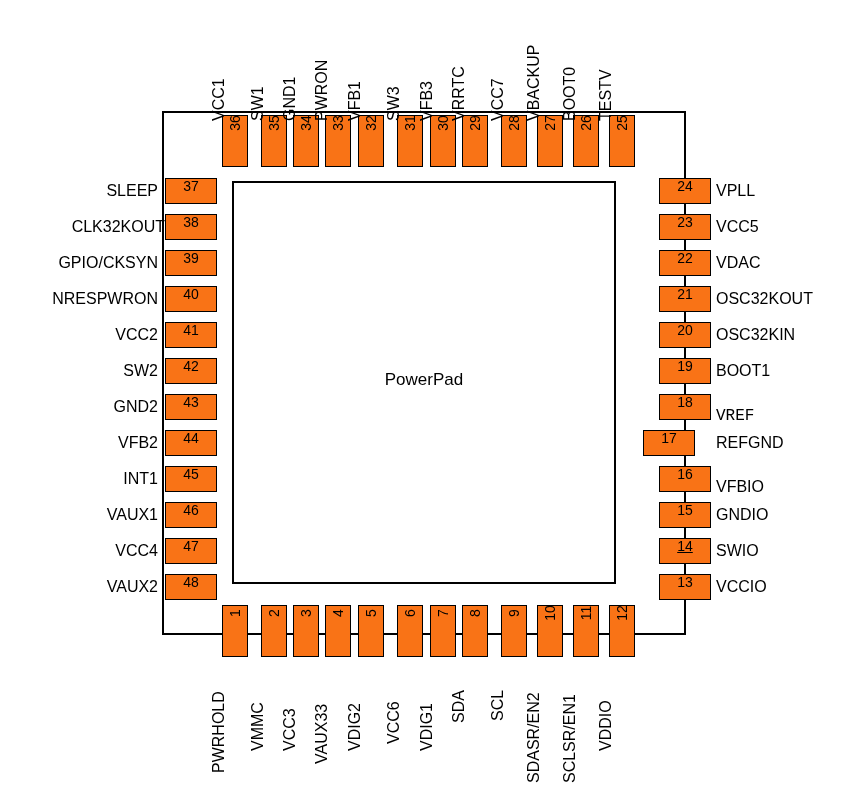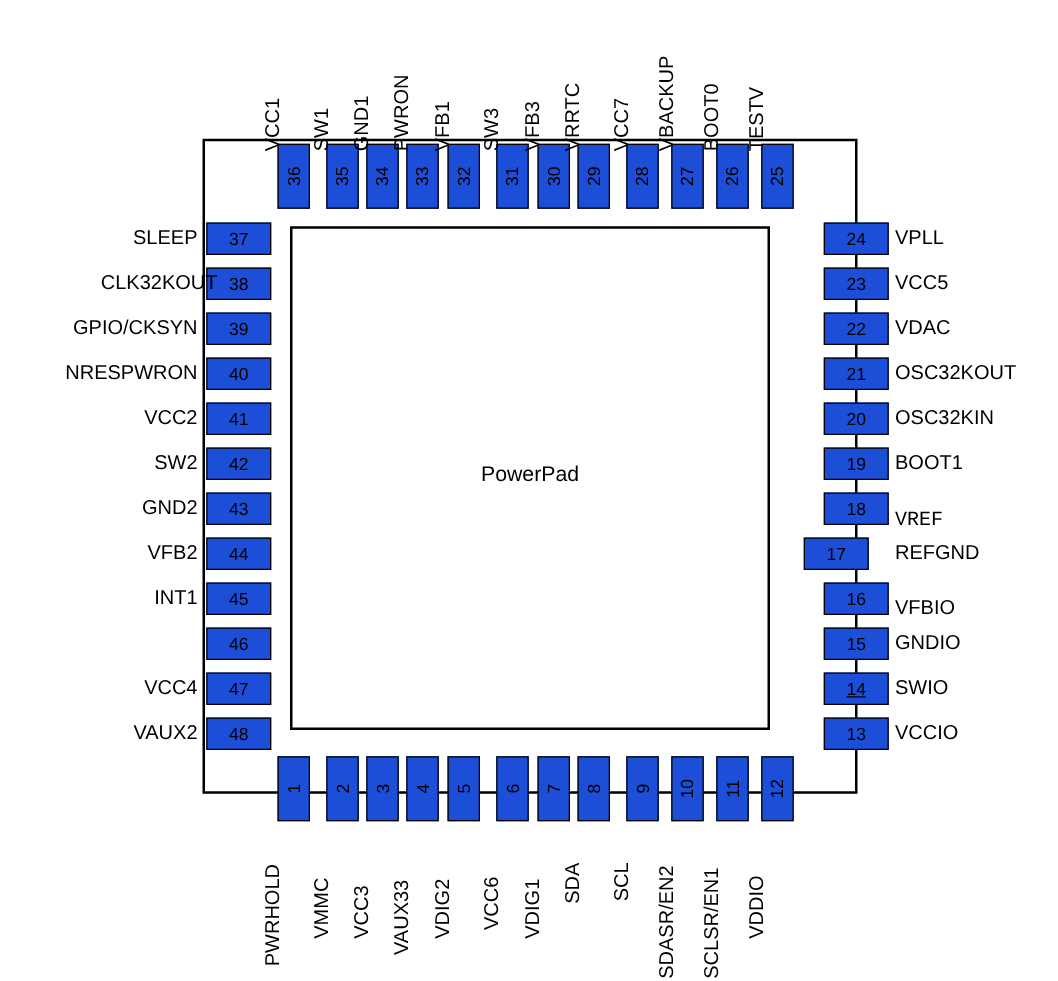--- a/index.html
+++ b/index.html
@@ -49,23 +49,23 @@
     text-align: center;
     font-size: 17px;
     color: #000;
   }
 
   
   .pin {
     position: absolute;
     border: 1.6px solid #000;
     box-sizing: border-box;
-    background: #1d4ed8;
+    background: #f97316;
     display: flex;
-    align-items: center;
+    align-items: flex-start;
     justify-content: center;
     font-size: 14px;
     line-height: 1;
     color: #000;
   }
   .pin-v {
     width: 26px;
     height: 52px;
   }
   .pin-v .num {
@@ -170,21 +170,21 @@
   <div class="sig sig-v" style="left:615px; top:103px; width:110px;">TESTV</div>
 
   <div class="pin pin-h" style="left:165px; top:178px;">
       <span class="num">37</span>
     </div>
   <div class="sig sig-left" style="left:0px; top:182px; width:158px;">SLEEP</div>
 
   <div class="pin pin-h" style="left:165px; top:214px;">
       <span class="num">38</span>
     </div>
-  <div class="sig sig-left" style="left:16px; top:218px; width:158px;">CLK32KOUT</div>
+  <div class="sig sig-left" style="left:7px; top:218px; width:158px;">CLK32KOUT</div>
 
   <div class="pin pin-h" style="left:165px; top:250px;">
       <span class="num">39</span>
     </div>
   <div class="sig sig-left" style="left:0px; top:254px; width:158px;">GPIO/CKSYN</div>
 
   <div class="pin pin-h" style="left:165px; top:286px;">
       <span class="num">40</span>
     </div>
   <div class="sig sig-left" style="left:0px; top:290px; width:158px;">NRESPWRON</div>
@@ -210,20 +210,21 @@
   <div class="sig sig-left" style="left:0px; top:434px; width:158px;">VFB2</div>
 
   <div class="pin pin-h" style="left:165px; top:466px;">
       <span class="num">45</span>
     </div>
   <div class="sig sig-left" style="left:0px; top:470px; width:158px;">INT1</div>
 
   <div class="pin pin-h" style="left:165px; top:502px;">
       <span class="num">46</span>
     </div>
+  <div class="sig sig-left" style="left:0px; top:506px; width:158px;">VAUX1</div>
 
   <div class="pin pin-h" style="left:165px; top:538px;">
       <span class="num">47</span>
     </div>
   <div class="sig sig-left" style="left:0px; top:542px; width:158px;">VCC4</div>
 
   <div class="pin pin-h" style="left:165px; top:574px;">
       <span class="num">48</span>
     </div>
   <div class="sig sig-left" style="left:0px; top:578px; width:158px;">VAUX2</div>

--------------------

### What the task asks
I'd like every line with the string "border" copied from the listing.

### Your solution
     border: 1.6px solid #000;
     box-sizing: border-box;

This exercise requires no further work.